In June, the shoe was released and, of course, sold out.
On August 1, Tom Sachs announced on Instagram that more shoes would be released on August 5. This showed a subtle hint of the product’s unavailability and would have activated emotional intensity.
On August 5, Tom Sachs notified his followers that, once again, the shoe was sold out, but to watch for more releases this year.
After that date, there was a lot of advertising activity, including a blog post with the headline “How to Score Limited Edition Tom Sachs Nike General Purpose Sneakers.” The post alerted readers of another drop on September 1 and warned them to act fast.
When something, or someone, is unavailable, the value goes up.
In Katherine's situation with the job offer, she was unintentionally playing hard to get. In terms of relationships and human interactions, “playing hard to get” psychology has often been associated with the scarcity principle.

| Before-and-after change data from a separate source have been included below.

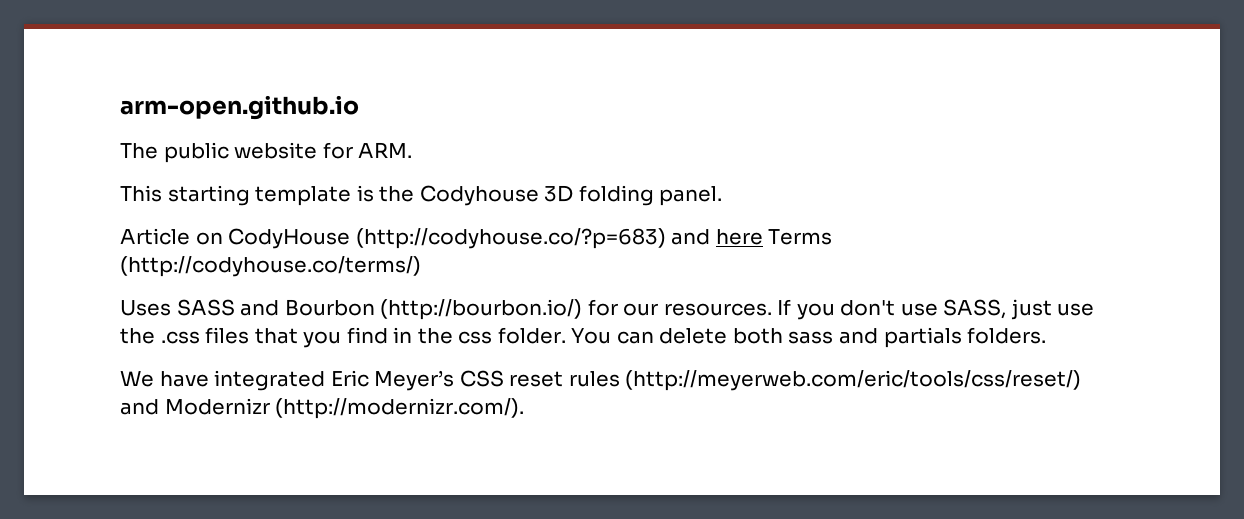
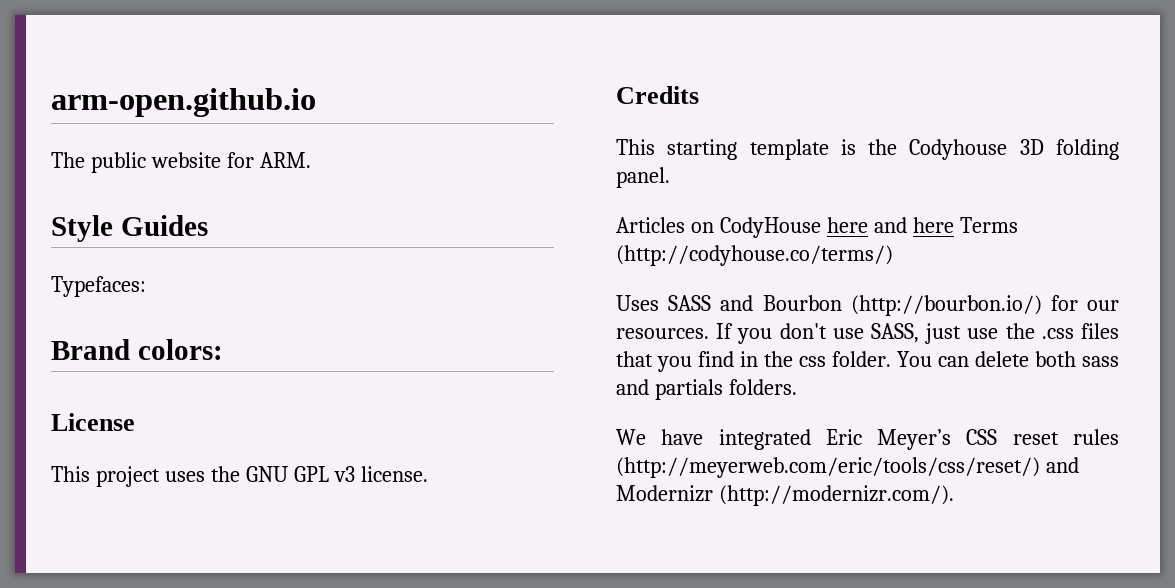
+ Style Guides
+ Typefaces:
+ Brand colors:
+ License
+ This project uses the GNU GPL v3 license.
+ Credits
- Article on CodyHouse (http://codyhouse.co/?p=683) and here Terms (http://codyhouse.co/terms/)
+ Articles on CodyHouse here and here Terms (http://codyhouse.co/terms/)

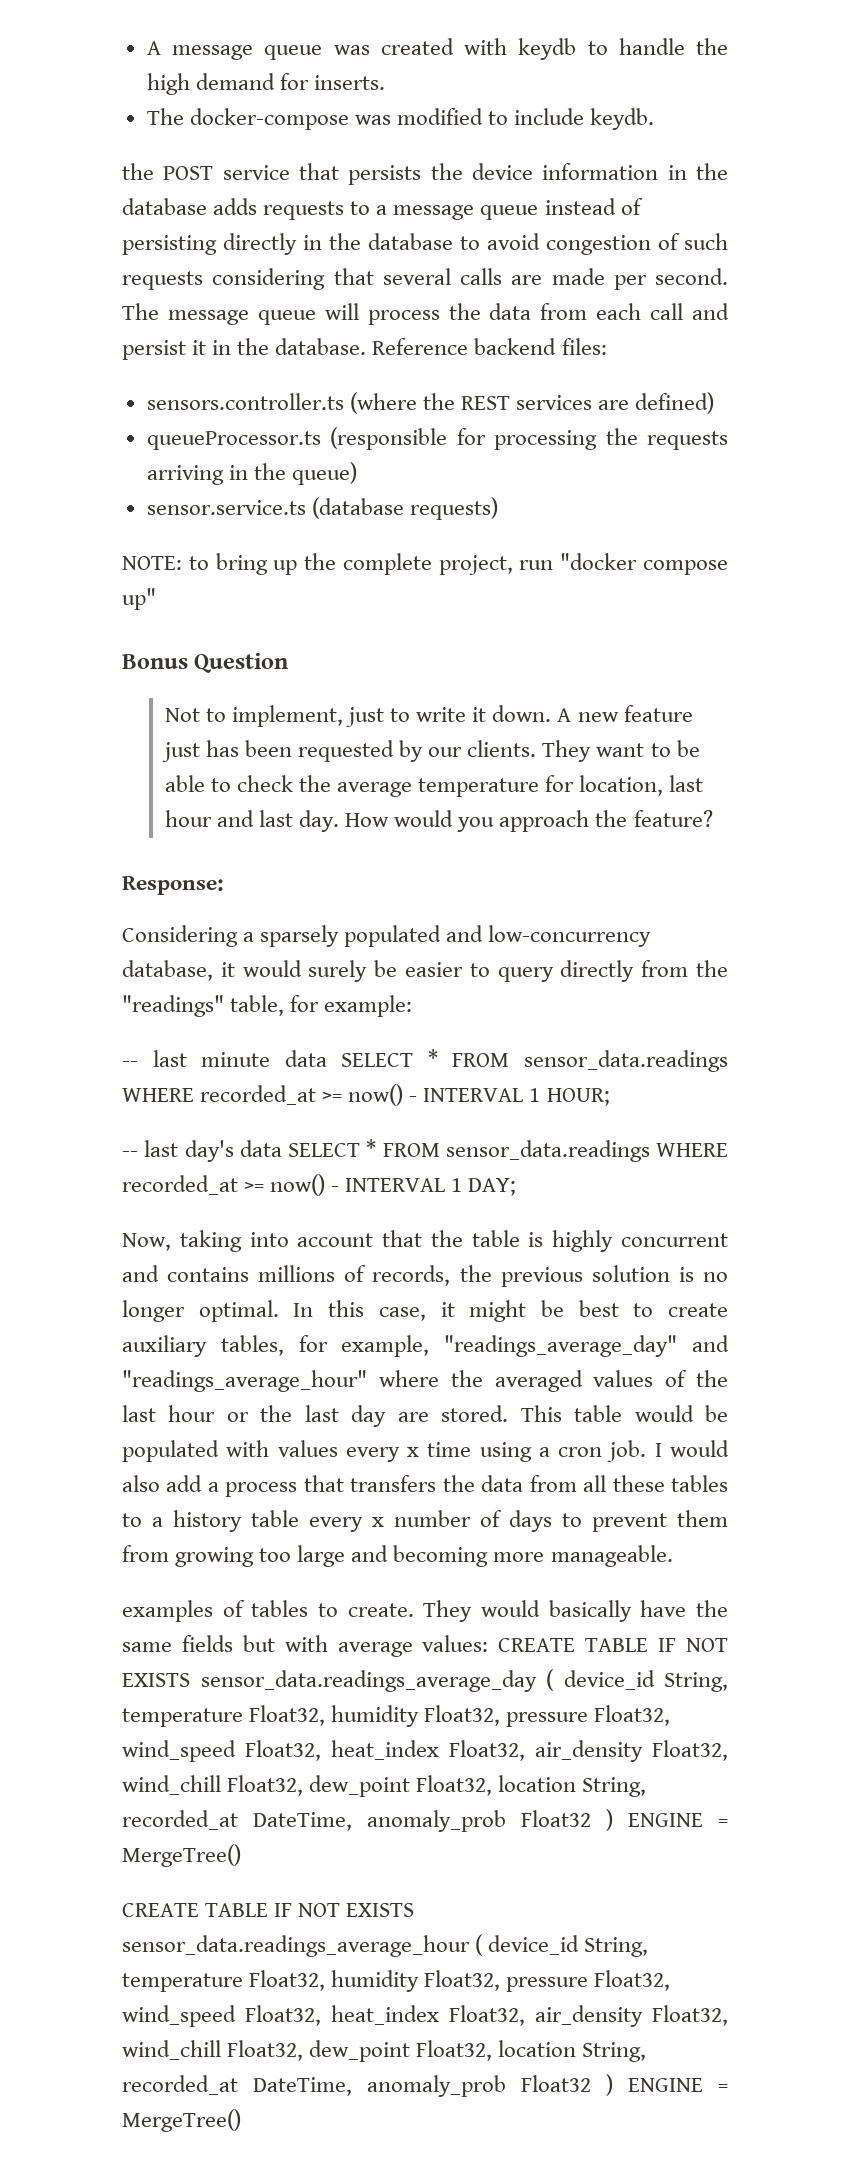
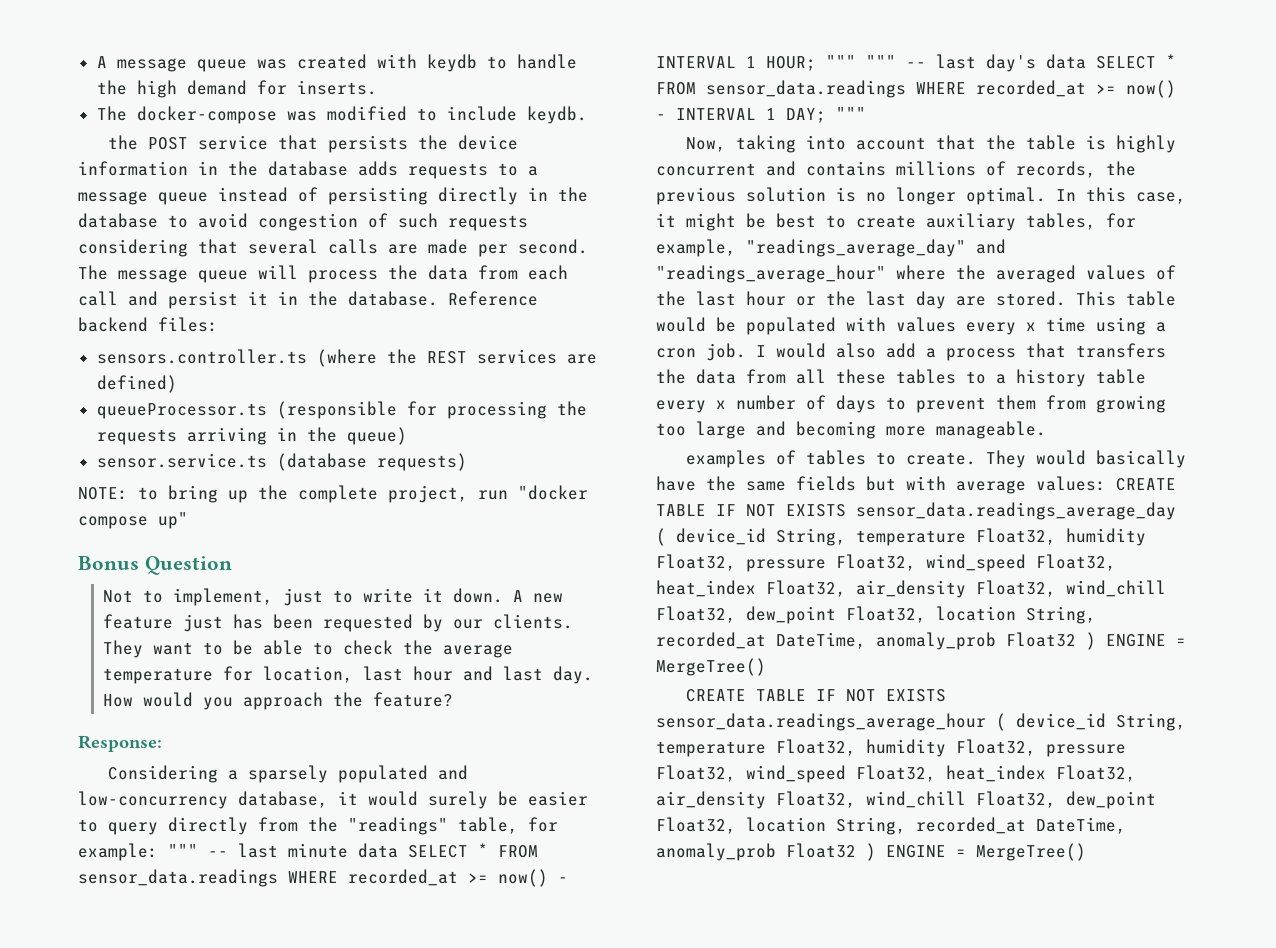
- Considering a sparsely populated and low-concurrency database, it would surely be easier to query directly from the "readings" table, for example:
- -- last minute data SELECT * FROM sensor_data.readings WHERE recorded_at >= now() - INTERVAL 1 HOUR;
- -- last day's data SELECT * FROM sensor_data.readings WHERE recorded_at >= now() - INTERVAL 1 DAY;
+ Considering a sparsely populated and low-concurrency database, it would surely be easier to query directly from the "readings" table, for example: """ -- last minute data SELECT * FROM sensor_data.readings WHERE recorded_at >= now() - INTERVAL 1 HOUR; """ """ -- last day's data SELECT * FROM sensor_data.readings WHERE recorded_at >= now() - INTERVAL 1 DAY; """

Researchers Gurit Birnbaum , Kobi Zholtack, and Harry Reis conducted a set of studies to test whether potential dating partners become more desirable when perceived as hard to get. In each study, participants interacted with another research participant of the opposite sex—someone who was really a member of the research team. The participants were then asked to rate the degree to which they felt the other person was hard to get, their perception of the other person’s value, and their desire for that person. When the potential partner was considered less available, his or her value and desirability increased.
The research showed that we find someone more attractive and desirable when they are unavailable to us. However, there has to be some interest first. In Katherine’s example, her work and reputation caused Angela to try to recruit her. Playing hard to get helped, but there was already value there.
This sounds a little like dating, right?
The same interpersonal dynamics that exist in romantic and interpersonal reactions apply to scarcity in business. How can you apply commodity theory and scarcity principles to business?
In action, it might mean that you let clients know you have limited availability. Be honest. Are you only able to take so many clients on at a time? Tell them.
Will you need to wait to start that new project because you’re in high demand? Tell them.
If you’re unsure if you are ready to take that job offer, take the time to think about it. Don’t be afraid to mention if you have received multiple job offers. Job interview psychology comes into play here.
You can even take the approach of the Nike-Tom Sachs collaboration. Announce something new in advance. Remind people right before the launch. If you sell out, let people know. You can do all this through social media and your website.
 Birnbaum, G. E., Zholtack, K., & Reis, H. T. (2020). No pain, no gain: Perceived partner mate value mediates the desire-inducing effect of being hard-to-get during online and face-to-face encounters. Journal of Social and Personal Relationships.